Quest. What are the benefits which accrue to God's children?
Ans. They have great immunities: kings' children have great privileges and freedoms; they do not pay custom (Matthew 17:6). God's children are privileged persons; they are privileged from the hurt of everything (Luke 10:19). Nothing shall by any means hurt you. Hit you it may, not hurt you (Psalm 91:10). There shall no evil befall you. God says not, no affliction shall befall his children, but no evil; the hurt and poison of it is taken away. Affliction to a wicked man has evil in it, it makes him worse; it makes him curse and blaspheme (Revelation 16:9). Men were scorched with great heat, and blasphemed the name of God. But no evil befalls a child of God, he is bettered by affliction (Hebrews 12:10). The furnace makes gold purer. Again, no evil befalls the adopted, because no condemnation (Romans 8:33). It is God that justifies, who is he that condemns? What a blessed privilege is this, to be freed from the sting of affliction, and the curse of the law; to be in such a condition that nothing can hurt one. When the dragon has poisoned the water, the unicorn with his horn does extract and draw out the poison; so Jesus Christ has drawn out the poison of every affliction, that it cannot prejudice the saints.
Second Benefit: If we are adopted, then we have an interest in all the promises: the promises are children's bread. Believers are heirs of the promise (Hebrews 6:17). The promises are sure; God's truth which is the brightest pearl in his crown is laid to pawn in a promise. The promises are suitable; like a [reconstructed: physic] garden, there is no disease but there is some herb in the physic garden to cure it. In the dark of desertion God has promised to be a sun; in temptation to tread down Satan (Romans 16:20). Does sin prevail? He has promised to take away its kingly power (Romans 6:14). O the heavenly comforts which are distilled from the alembic of the promises; but who has a right to these? Believers only are heirs of the promise. There is never a promise in the Bible, but a believer may say, This is mine.

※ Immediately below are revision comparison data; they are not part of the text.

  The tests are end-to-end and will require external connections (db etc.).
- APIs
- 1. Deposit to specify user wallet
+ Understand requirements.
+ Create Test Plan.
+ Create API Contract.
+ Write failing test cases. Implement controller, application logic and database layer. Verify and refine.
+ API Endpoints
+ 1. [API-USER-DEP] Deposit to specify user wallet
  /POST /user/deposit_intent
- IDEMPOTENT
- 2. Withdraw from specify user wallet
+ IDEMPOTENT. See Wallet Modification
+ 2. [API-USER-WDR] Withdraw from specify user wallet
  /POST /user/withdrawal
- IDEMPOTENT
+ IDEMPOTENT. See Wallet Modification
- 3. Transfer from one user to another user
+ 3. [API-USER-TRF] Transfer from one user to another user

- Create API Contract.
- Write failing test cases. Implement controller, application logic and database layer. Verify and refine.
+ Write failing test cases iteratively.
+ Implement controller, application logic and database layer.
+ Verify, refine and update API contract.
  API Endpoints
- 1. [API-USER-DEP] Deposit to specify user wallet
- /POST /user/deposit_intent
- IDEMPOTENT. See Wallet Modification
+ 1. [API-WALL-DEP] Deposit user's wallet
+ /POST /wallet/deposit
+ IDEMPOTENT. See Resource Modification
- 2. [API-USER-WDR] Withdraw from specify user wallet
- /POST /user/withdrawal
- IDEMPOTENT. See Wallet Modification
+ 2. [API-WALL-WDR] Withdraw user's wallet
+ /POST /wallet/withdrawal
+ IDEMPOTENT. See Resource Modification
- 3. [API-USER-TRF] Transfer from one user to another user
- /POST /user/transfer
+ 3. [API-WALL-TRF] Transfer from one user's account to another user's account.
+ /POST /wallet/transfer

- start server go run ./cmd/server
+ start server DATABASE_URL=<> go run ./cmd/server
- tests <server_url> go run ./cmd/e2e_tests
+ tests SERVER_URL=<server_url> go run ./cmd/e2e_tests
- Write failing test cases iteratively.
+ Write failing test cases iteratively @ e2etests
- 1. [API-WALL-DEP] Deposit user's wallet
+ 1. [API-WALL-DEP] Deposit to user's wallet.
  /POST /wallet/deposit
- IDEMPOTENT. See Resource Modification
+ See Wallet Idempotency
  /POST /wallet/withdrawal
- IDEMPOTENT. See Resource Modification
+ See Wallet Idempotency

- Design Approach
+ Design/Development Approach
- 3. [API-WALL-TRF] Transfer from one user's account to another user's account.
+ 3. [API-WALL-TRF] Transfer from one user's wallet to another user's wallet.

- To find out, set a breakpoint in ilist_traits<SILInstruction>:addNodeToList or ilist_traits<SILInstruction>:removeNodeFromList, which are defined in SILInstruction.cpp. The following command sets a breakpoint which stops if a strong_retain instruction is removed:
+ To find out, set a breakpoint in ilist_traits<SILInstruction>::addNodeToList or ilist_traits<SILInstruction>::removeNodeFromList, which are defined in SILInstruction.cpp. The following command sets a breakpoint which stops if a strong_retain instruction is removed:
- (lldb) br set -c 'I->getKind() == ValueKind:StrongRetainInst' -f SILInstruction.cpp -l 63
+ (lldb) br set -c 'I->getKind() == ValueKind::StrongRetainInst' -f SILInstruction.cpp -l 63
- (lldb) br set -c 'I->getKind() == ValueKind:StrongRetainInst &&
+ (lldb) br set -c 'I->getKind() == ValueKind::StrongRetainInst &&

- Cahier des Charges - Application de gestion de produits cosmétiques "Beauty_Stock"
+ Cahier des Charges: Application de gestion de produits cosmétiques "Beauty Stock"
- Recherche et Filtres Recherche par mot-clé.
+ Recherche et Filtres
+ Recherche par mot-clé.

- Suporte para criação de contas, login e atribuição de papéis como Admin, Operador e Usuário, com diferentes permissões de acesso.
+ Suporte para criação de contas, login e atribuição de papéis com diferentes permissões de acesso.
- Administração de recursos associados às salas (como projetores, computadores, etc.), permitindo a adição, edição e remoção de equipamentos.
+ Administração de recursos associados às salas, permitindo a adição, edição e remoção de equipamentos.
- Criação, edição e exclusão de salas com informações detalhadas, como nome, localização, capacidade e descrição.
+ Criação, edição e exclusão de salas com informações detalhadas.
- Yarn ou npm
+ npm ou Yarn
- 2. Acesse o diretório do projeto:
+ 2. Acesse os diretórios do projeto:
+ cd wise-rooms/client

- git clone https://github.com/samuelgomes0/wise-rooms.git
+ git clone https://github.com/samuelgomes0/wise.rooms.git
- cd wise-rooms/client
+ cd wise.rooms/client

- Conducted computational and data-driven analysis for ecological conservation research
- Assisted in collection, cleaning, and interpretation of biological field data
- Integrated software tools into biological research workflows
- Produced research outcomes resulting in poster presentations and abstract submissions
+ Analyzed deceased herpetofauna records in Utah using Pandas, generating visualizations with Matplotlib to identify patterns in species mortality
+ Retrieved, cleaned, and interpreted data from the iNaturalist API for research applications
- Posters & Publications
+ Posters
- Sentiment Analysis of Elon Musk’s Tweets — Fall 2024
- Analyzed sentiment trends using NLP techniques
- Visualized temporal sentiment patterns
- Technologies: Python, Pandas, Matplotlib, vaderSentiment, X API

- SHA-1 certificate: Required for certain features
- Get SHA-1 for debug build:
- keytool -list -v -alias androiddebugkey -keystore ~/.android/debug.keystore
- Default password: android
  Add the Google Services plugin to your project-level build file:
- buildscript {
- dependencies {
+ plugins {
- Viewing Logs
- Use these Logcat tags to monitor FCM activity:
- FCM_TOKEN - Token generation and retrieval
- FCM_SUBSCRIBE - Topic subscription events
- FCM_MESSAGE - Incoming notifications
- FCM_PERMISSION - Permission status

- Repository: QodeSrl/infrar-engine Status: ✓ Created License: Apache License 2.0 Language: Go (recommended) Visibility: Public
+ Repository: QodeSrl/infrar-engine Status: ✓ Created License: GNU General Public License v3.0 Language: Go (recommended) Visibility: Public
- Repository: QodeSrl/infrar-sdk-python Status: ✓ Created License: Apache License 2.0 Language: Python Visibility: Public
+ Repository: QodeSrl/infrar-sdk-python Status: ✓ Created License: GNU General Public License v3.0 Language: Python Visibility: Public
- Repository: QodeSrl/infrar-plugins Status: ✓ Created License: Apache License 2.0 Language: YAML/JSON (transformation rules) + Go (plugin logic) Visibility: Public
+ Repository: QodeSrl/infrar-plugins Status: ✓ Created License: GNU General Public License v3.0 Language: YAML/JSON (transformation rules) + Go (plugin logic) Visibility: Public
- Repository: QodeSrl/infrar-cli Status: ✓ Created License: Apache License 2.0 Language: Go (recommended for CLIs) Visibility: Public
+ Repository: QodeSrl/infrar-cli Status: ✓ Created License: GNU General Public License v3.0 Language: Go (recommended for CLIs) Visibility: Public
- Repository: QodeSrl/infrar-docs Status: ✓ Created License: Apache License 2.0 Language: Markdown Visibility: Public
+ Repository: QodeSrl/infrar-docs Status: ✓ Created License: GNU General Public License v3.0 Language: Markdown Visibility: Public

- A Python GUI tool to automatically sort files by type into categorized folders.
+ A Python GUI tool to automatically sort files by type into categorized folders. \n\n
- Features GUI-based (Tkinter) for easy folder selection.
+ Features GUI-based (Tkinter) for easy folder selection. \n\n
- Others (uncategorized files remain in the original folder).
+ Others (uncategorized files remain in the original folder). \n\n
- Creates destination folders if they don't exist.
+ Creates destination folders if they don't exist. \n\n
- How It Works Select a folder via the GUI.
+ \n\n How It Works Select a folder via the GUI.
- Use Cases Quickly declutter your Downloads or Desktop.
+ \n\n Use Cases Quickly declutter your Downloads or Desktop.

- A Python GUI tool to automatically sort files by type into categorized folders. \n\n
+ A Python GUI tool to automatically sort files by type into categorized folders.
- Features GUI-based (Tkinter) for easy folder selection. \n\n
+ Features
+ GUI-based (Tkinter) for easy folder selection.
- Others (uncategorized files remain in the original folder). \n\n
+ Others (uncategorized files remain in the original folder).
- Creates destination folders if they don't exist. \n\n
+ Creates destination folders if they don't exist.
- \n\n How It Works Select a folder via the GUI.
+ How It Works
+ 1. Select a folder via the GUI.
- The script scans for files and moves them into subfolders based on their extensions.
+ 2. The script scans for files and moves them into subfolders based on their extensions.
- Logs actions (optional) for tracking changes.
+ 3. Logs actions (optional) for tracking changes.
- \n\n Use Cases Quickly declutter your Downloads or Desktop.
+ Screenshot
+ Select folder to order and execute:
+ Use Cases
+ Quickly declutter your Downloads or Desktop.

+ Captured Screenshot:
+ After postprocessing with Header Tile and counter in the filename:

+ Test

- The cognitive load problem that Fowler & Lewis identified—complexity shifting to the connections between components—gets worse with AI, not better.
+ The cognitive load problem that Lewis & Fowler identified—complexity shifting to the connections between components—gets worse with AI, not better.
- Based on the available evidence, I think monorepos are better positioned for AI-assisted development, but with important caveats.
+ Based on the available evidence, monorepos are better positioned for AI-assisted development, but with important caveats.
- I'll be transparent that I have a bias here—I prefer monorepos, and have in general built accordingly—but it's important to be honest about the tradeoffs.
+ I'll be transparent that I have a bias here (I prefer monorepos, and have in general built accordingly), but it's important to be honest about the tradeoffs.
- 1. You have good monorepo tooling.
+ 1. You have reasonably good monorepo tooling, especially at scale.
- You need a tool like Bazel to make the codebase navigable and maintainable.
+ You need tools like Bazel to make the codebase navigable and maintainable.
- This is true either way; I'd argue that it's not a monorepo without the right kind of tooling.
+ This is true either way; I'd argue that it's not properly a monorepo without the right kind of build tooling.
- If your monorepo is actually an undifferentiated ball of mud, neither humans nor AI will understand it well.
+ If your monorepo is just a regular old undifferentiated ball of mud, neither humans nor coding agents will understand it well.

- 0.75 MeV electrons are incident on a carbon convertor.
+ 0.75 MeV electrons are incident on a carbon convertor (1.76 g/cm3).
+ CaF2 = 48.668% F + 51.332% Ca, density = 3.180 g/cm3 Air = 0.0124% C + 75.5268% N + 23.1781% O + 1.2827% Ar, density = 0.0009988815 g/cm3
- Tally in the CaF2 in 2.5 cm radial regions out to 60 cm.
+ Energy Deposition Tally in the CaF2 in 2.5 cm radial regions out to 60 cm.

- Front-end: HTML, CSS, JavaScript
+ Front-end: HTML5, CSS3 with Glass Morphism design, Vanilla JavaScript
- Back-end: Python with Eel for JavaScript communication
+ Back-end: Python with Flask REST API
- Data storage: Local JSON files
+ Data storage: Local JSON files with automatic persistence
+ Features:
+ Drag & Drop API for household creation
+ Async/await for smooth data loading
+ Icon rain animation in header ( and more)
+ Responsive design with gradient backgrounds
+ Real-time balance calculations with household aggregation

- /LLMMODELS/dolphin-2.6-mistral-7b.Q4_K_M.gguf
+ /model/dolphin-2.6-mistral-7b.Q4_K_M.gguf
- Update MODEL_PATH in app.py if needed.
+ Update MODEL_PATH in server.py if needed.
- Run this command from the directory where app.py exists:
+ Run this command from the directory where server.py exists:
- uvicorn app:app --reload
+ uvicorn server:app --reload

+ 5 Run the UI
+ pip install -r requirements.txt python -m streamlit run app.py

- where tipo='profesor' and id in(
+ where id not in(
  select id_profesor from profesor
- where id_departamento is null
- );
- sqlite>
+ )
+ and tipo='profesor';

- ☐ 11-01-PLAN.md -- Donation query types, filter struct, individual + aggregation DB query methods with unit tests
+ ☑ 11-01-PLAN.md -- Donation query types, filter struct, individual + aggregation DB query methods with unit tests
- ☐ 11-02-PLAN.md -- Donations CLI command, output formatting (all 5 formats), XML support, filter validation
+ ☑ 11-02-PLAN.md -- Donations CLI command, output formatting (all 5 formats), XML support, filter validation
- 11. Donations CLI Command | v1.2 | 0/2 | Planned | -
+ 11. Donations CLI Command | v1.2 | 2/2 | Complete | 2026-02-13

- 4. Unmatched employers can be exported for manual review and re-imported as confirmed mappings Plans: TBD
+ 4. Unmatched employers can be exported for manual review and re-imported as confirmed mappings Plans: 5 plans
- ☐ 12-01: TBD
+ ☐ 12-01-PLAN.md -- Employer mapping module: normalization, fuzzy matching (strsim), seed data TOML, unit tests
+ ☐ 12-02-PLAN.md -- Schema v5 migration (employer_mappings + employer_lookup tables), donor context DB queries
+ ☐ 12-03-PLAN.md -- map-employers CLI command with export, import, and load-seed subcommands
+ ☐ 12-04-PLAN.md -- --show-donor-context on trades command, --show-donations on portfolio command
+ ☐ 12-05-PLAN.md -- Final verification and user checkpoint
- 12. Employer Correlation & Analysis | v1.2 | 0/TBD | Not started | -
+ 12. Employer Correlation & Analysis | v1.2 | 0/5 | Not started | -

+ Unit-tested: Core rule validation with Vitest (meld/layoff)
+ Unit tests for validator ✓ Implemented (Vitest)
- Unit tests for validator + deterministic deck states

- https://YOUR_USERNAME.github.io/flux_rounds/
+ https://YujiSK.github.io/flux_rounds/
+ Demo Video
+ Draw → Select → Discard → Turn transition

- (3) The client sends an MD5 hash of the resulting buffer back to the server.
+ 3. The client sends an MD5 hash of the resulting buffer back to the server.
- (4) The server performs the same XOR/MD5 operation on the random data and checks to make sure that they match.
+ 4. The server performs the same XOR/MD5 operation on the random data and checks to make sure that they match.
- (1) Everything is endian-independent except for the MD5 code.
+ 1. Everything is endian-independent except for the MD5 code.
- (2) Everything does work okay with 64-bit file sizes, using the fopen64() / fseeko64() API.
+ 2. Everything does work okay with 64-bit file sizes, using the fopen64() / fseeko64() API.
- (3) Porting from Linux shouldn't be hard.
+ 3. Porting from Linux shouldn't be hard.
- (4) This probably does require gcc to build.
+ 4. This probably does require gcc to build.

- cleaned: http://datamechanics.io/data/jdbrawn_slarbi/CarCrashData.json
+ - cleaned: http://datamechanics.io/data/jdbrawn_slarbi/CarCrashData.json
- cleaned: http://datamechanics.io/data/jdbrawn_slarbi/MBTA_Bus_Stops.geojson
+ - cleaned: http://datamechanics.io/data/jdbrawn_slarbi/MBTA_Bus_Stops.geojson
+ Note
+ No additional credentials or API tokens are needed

Use last. Extol and magnify God's mercy who has adopted you into his family, who of slaves has made you sons, of heirs of hell, heirs of the promise. Adoption is a free gift, He gave them power, or dignity, to become the sons of God. As a thread of silver runs through the whole piece of work, so free grace runs through this whole privilege of adoption. Adoption is a greater mercy than Adam had in Paradise; he was a son by creation, but here is a further sonship by adoption, to make us thankful. Consider, in civil adoption there is some worth or excellency in the person to be adopted, but there was no worth in us, neither beauty, nor parentage, nor virtue, nothing in us to move God to bestow the prerogative of sonship upon us. We have enough in us to move God to correct us, but nothing to move him to adopt us; therefore exalt free grace, begin the work of angels here. Bless him with your praises, who has blessed you in making you his sons and daughters.